A questo punto il simbolismo del film si scatena. Carrie non pone freni ai suoi poteri e incendia la scuola, mietendo vittime. La vendetta è adesso simbolica e la protagonista si erge a emblema del genere femminile, vessato da anni di sovrastrutture mentali e sociali che hanno minacciato la propria possibilità di rappresentazione nel mondo. Il sangue torna anche nel finale, in una forma iperbolica.
Il film tratta sicuramente il tema dell’adolescenza e il passaggio al mondo adulto. Questa fu la lettura subito contemporanea. Tuttavia, il carattere eversivo della pellicola ha continuato per anni a essere letta nei suoi simboli.
L’uso del sangue e il menarca a inizio pellicola sono esplicativi; entrambi sono uno l’episodio e l’altro l’elemento fluido con il quale le ragazze entrano in contatto con la propria sessualità. Questo evento avviene nel film davanti a occhi esterni, quindi davanti alla società. Sappiamo benissimo come il sistema patriarcale in cui viviamo abbia da sempre reso un tabù la questione legata alle mestruazioni.
Il sangue e il sesso creano dunque un connubio che è alla base del cinema horror sviluppatosi dagli anni Settanta in poi. Carrie si presenta come l’emblema di tale fenomeno. Il sangue che torna nel finale ricopre ogni cosa, abbatte ogni tentativo di evitarlo. Carrie sembra diventare una strega che torna dagli inferi per vendicarsi di un mondo che, pur non avendola letteralmente messa al rogo, ne ha condizionato la quotidianità all’insegna dell’umiliazione. La situazione è invertita: è lei, la donna, a mettere a rogo il mondo.

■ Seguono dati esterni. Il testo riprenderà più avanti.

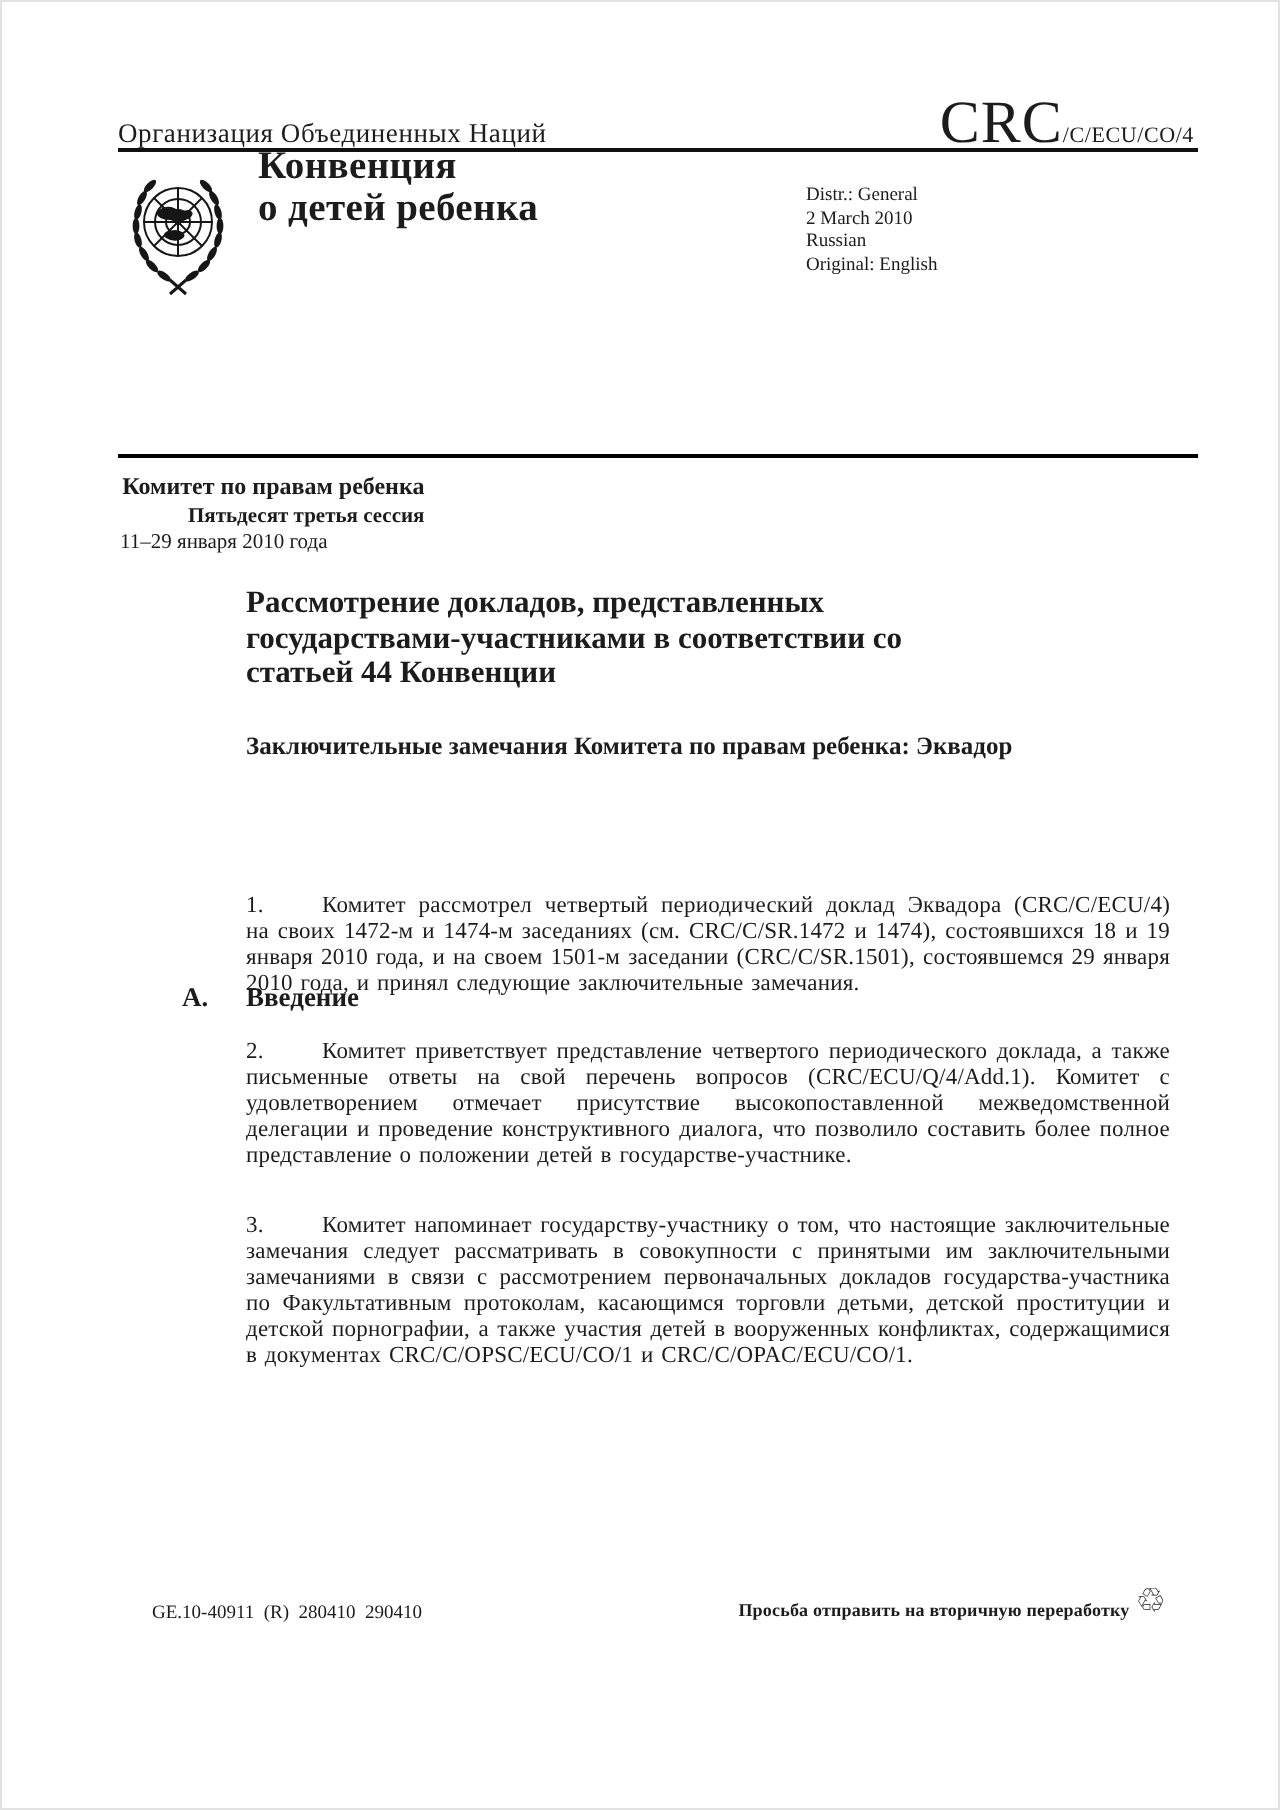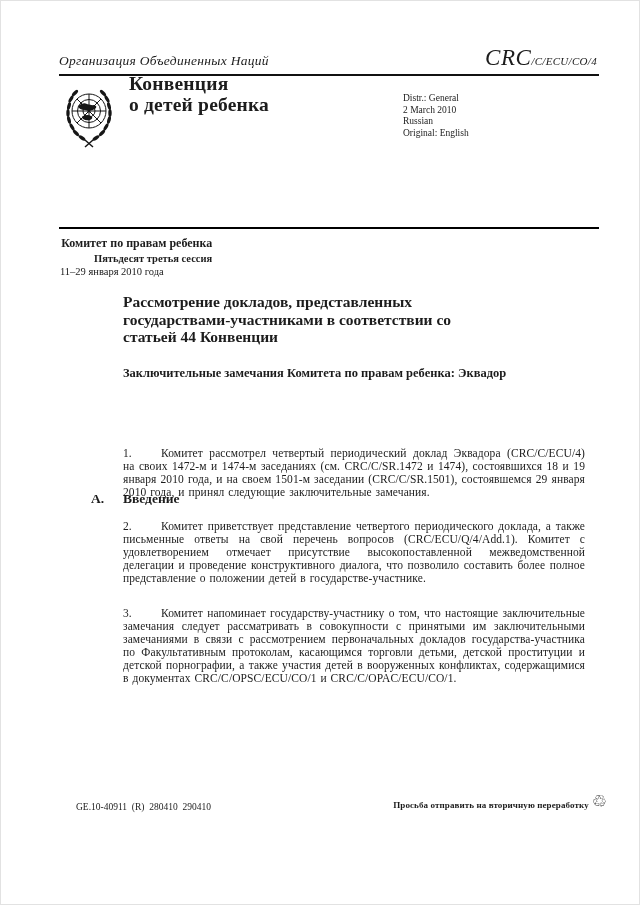"Организация Объединенных Наций" .masthead-row { font-style: italic -> none }
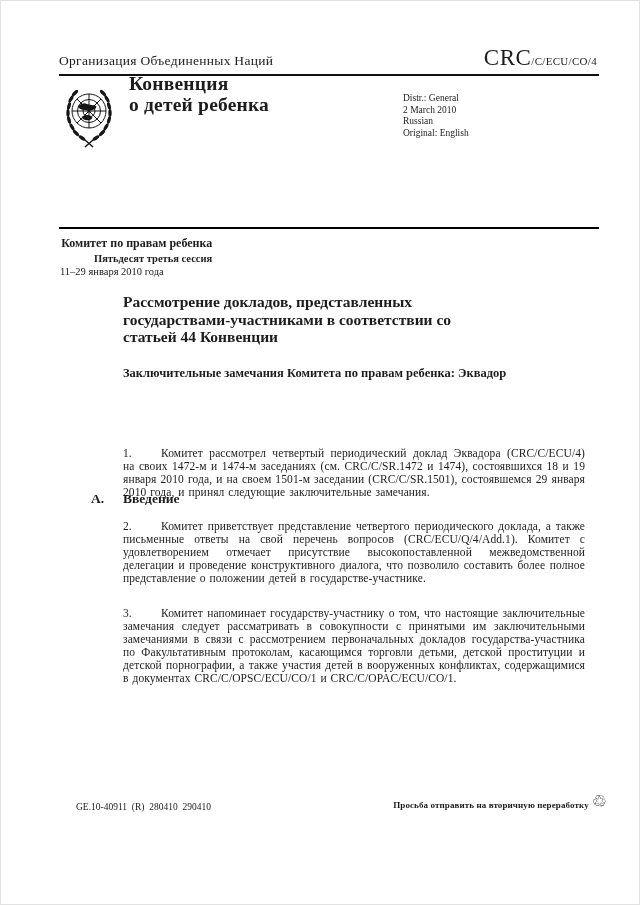"CRC" .sym-main { font-size: 23px -> 30px }
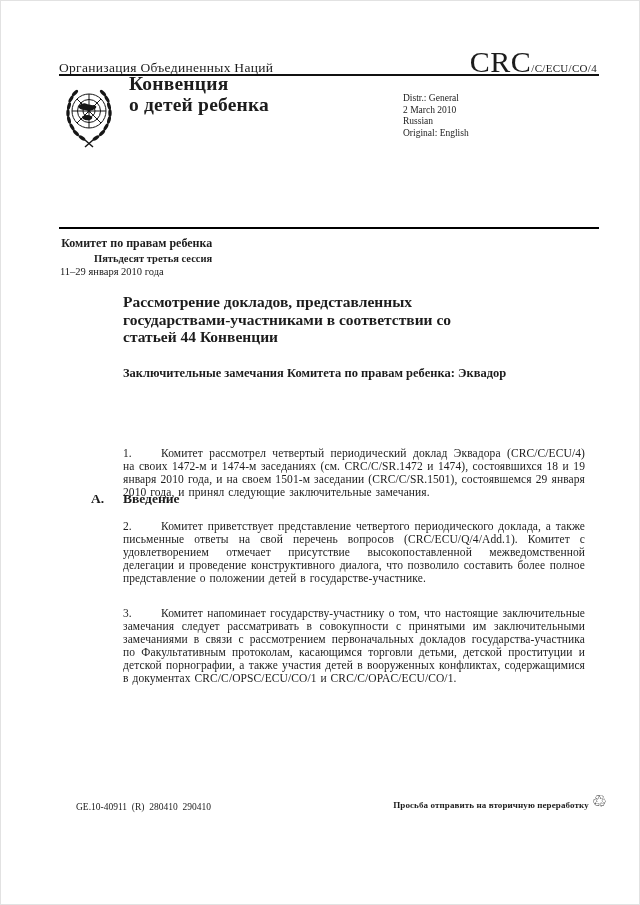"Просьба отправить на вторичную" .footer-right { right: 32px -> 56px }
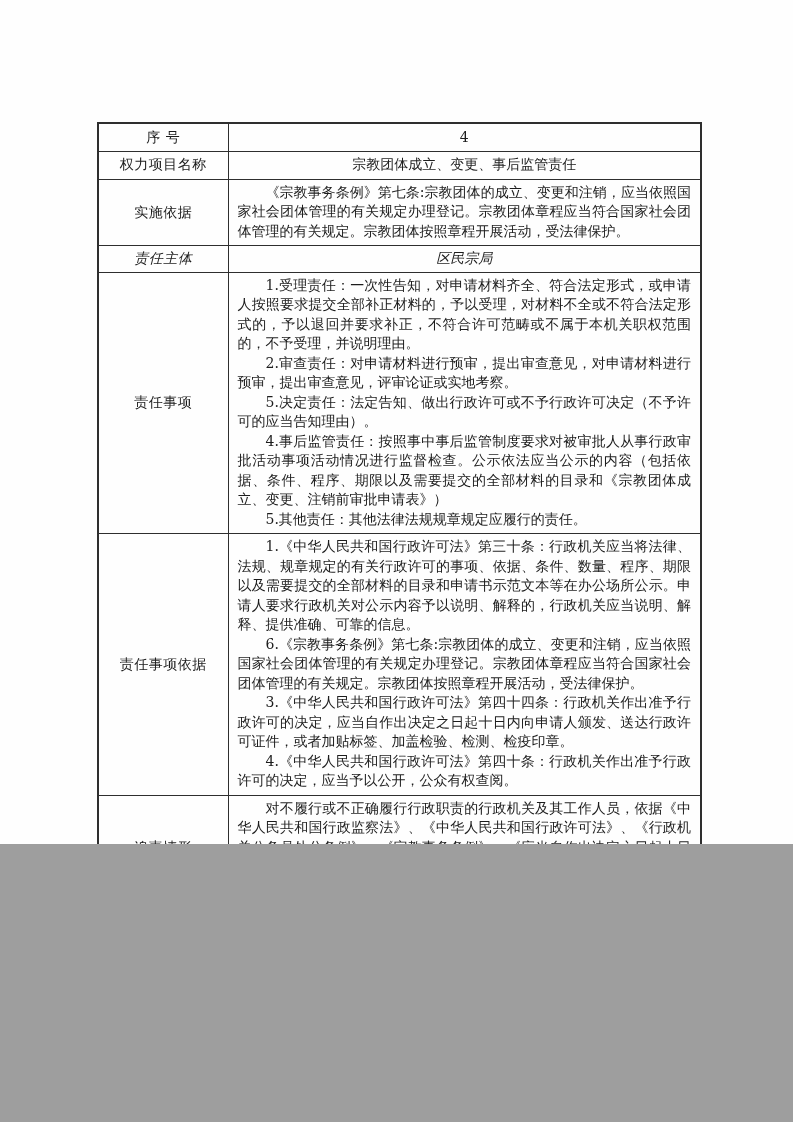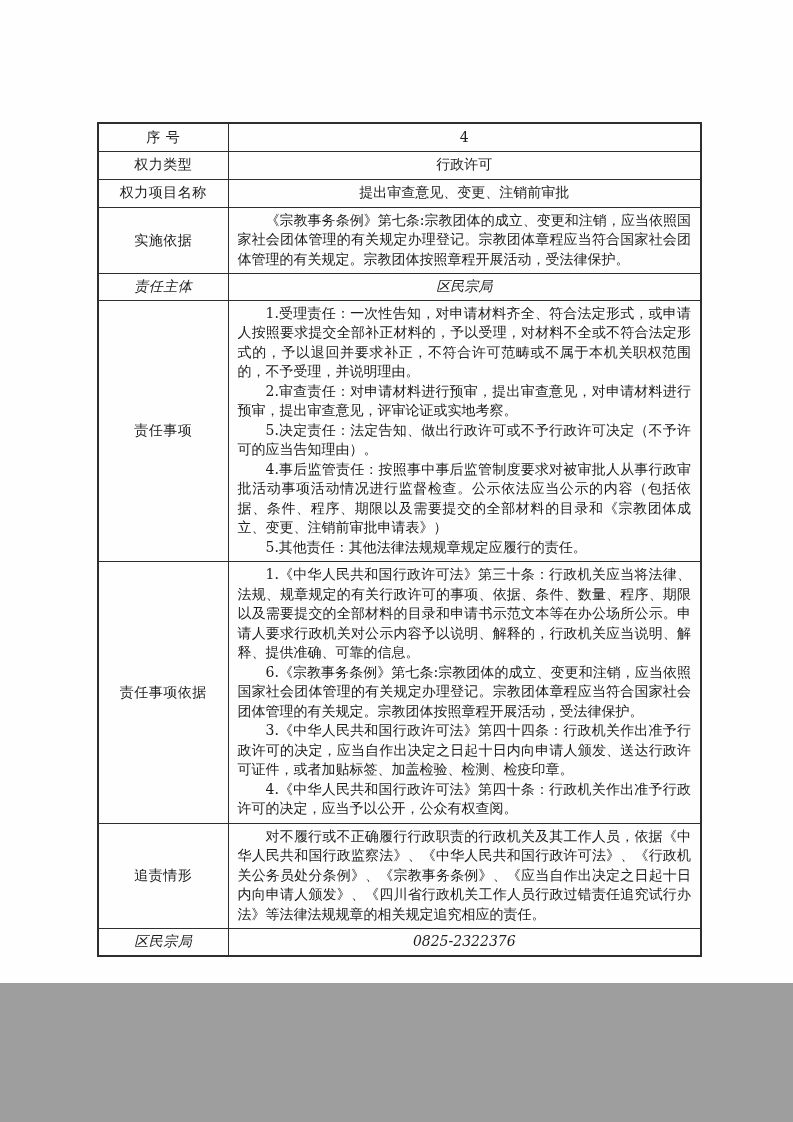"序 号" .page { height: 983px -> 844px }
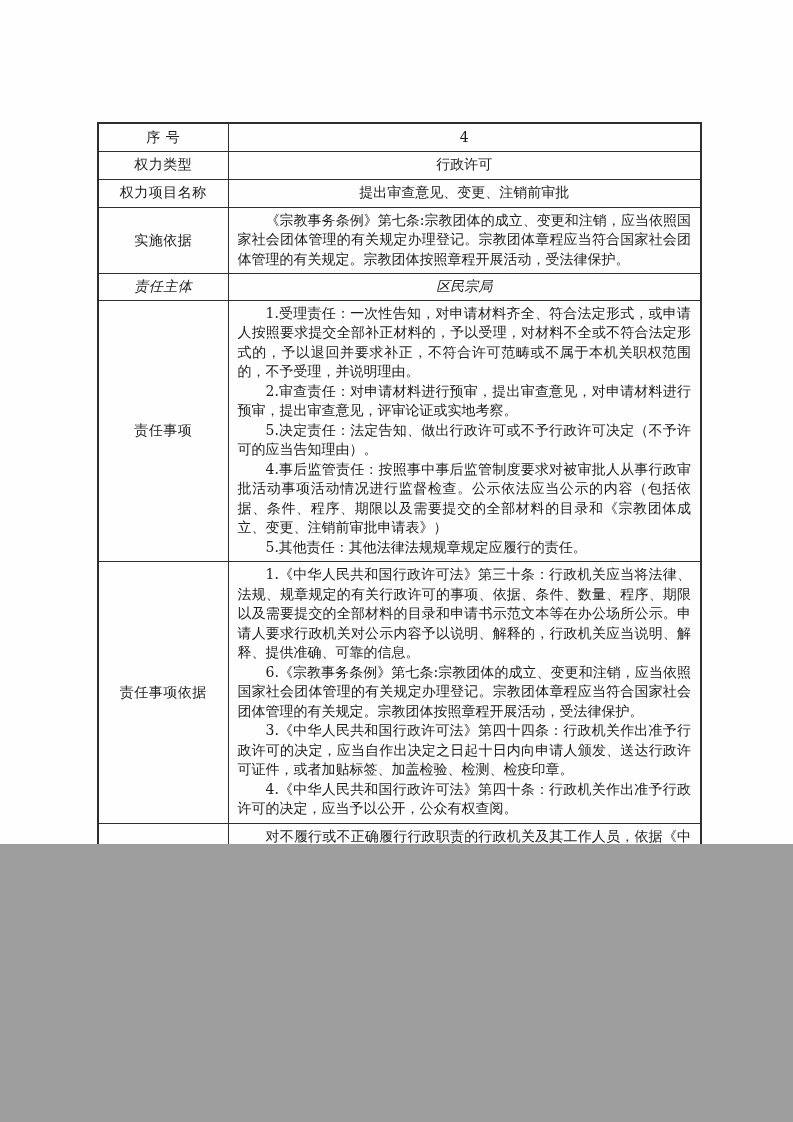"权力类型" tr.row-short { html: <tr> <td>权力类型</td> <td>行政许可</td> </tr> -> none }
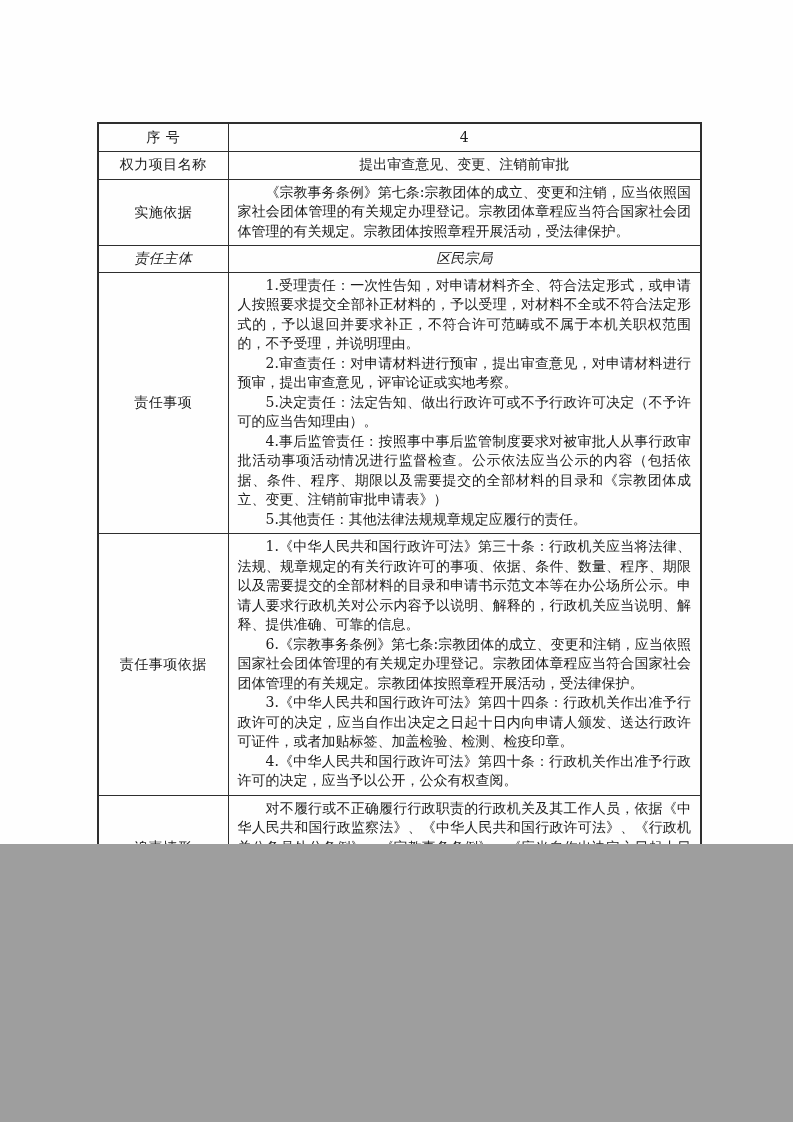"提出审查意见、变更、注销前审批" td.value-cell-center { text: 提出审查意见、变更、注销前审批 -> 宗教团体成立、变更、事后监管责任 }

Da ultimo, anche quando Carrie stava imparando ad avere fiducia nelle persone si è trovata davanti alla serata peggiore della sua vita a causa loro.
Carrie rappresenta un urlo queer tanto forte quanto in proporzione lo è l’odio che le nuove generazioni provavano e provano anche oggi verso i conformismi sociali e morali che non hanno dato la possibilità a ognuno e ognuna di diventare ciò che è. Una perla nel cinema Horror che non smette anche oggi di comunicare col presente e rimanere provocatorio.